**Required action**
Return every record below exactly; leave out the images.

[Image comparison data]
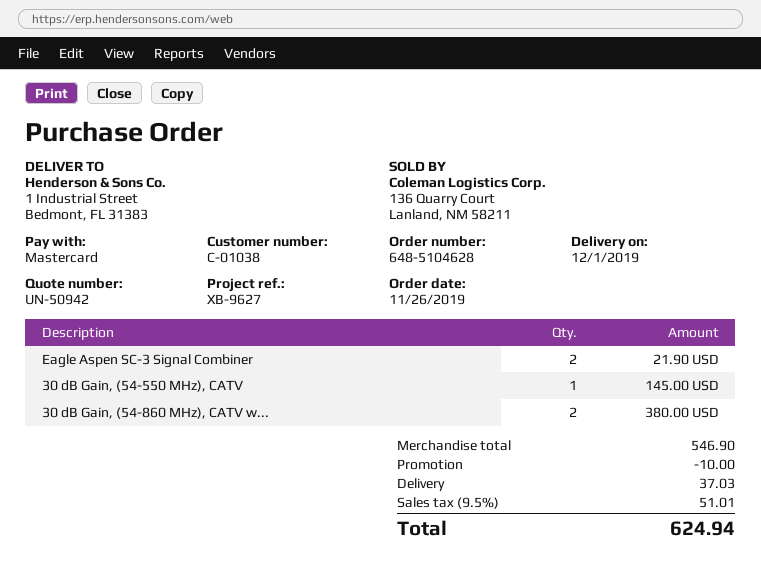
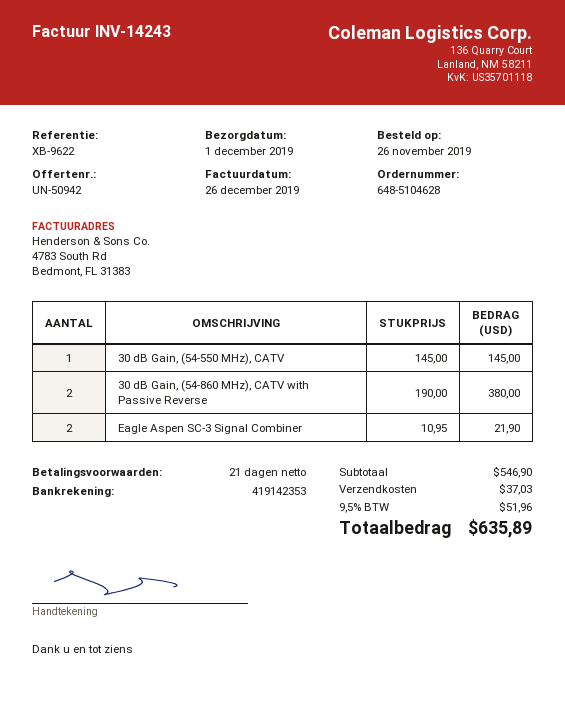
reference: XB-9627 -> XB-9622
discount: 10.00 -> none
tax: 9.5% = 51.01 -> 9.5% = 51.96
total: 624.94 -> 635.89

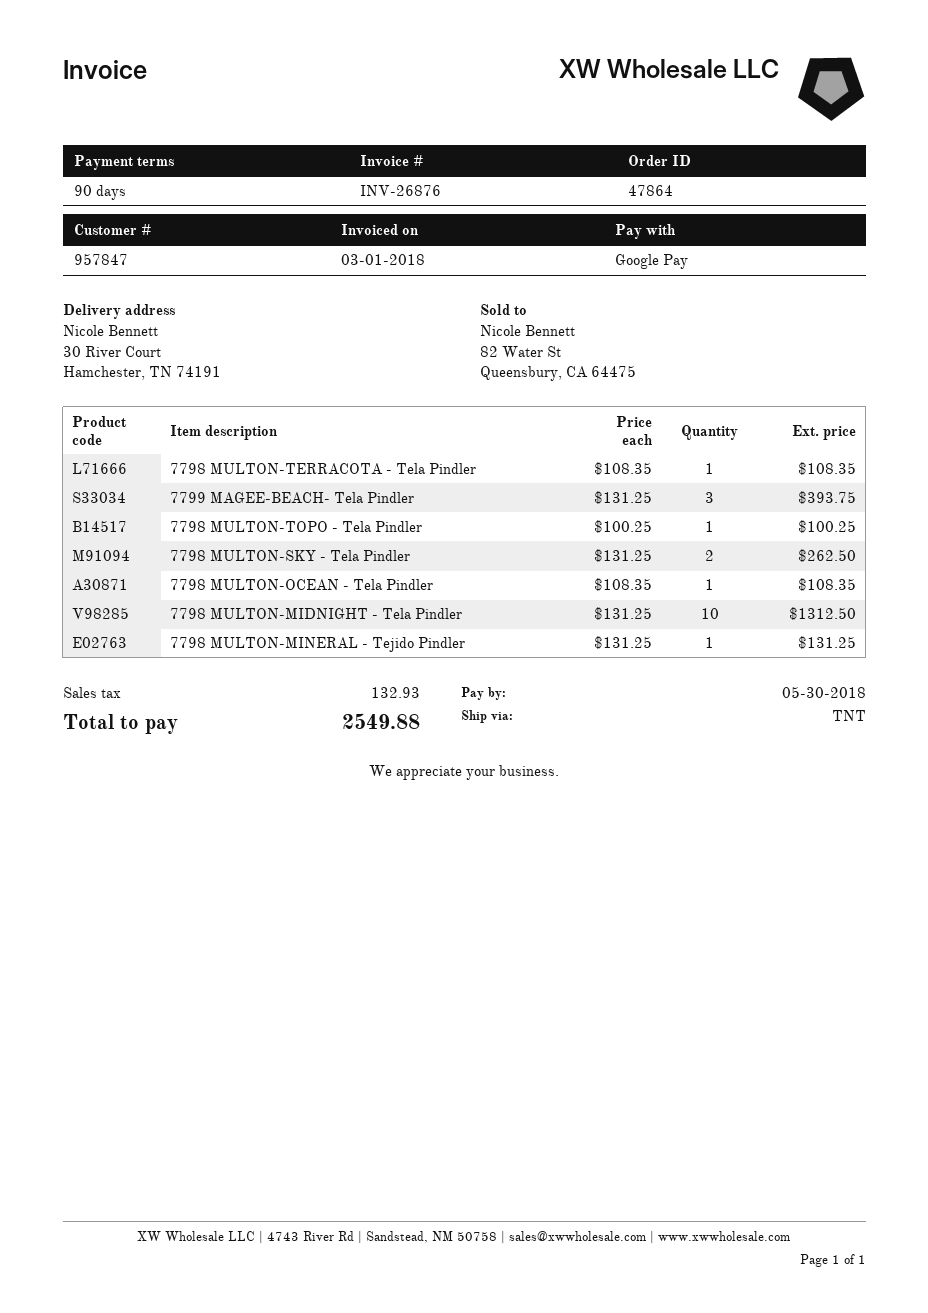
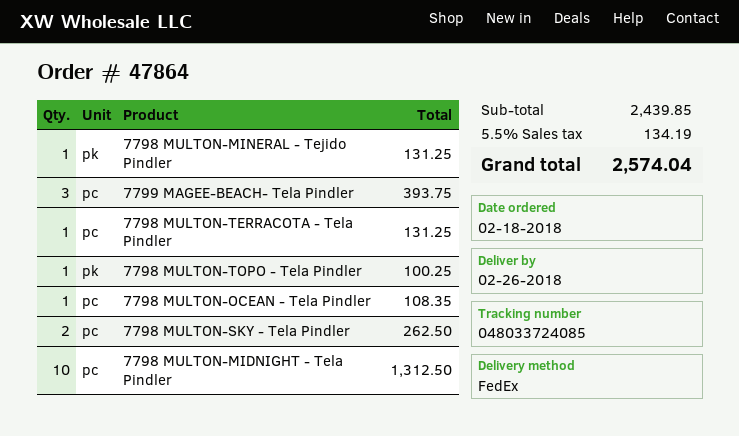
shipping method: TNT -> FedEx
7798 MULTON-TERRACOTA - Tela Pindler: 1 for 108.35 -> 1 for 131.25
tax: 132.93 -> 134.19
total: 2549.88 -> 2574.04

**Result**
reference: XB-9627 -> XB-9622
discount: 10.00 -> none
tax: 9.5% = 51.01 -> 9.5% = 51.96
total: 624.94 -> 635.89

shipping method: TNT -> FedEx
7798 MULTON-TERRACOTA - Tela Pindler: 1 for 108.35 -> 1 for 131.25
tax: 132.93 -> 134.19
total: 2549.88 -> 2574.04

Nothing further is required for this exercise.